## YOUR INSTRUCTIONS
Among the entries below, extract exactly the lines that run from the one with "Coleman shade backpack" through the one with "total: 1570.96 -> 1636.89", both ends included.

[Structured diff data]
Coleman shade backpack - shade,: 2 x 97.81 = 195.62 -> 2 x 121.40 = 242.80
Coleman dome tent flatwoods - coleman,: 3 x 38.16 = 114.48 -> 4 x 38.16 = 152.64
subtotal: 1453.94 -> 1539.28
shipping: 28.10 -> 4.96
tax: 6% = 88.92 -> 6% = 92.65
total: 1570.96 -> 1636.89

---

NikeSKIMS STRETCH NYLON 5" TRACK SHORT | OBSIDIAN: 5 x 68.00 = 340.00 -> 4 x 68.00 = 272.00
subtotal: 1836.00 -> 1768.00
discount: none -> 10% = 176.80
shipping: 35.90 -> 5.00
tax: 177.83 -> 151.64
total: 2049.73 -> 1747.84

## YOUR RESPONSE
Coleman shade backpack - shade,: 2 x 97.81 = 195.62 -> 2 x 121.40 = 242.80
Coleman dome tent flatwoods - coleman,: 3 x 38.16 = 114.48 -> 4 x 38.16 = 152.64
subtotal: 1453.94 -> 1539.28
shipping: 28.10 -> 4.96
tax: 6% = 88.92 -> 6% = 92.65
total: 1570.96 -> 1636.89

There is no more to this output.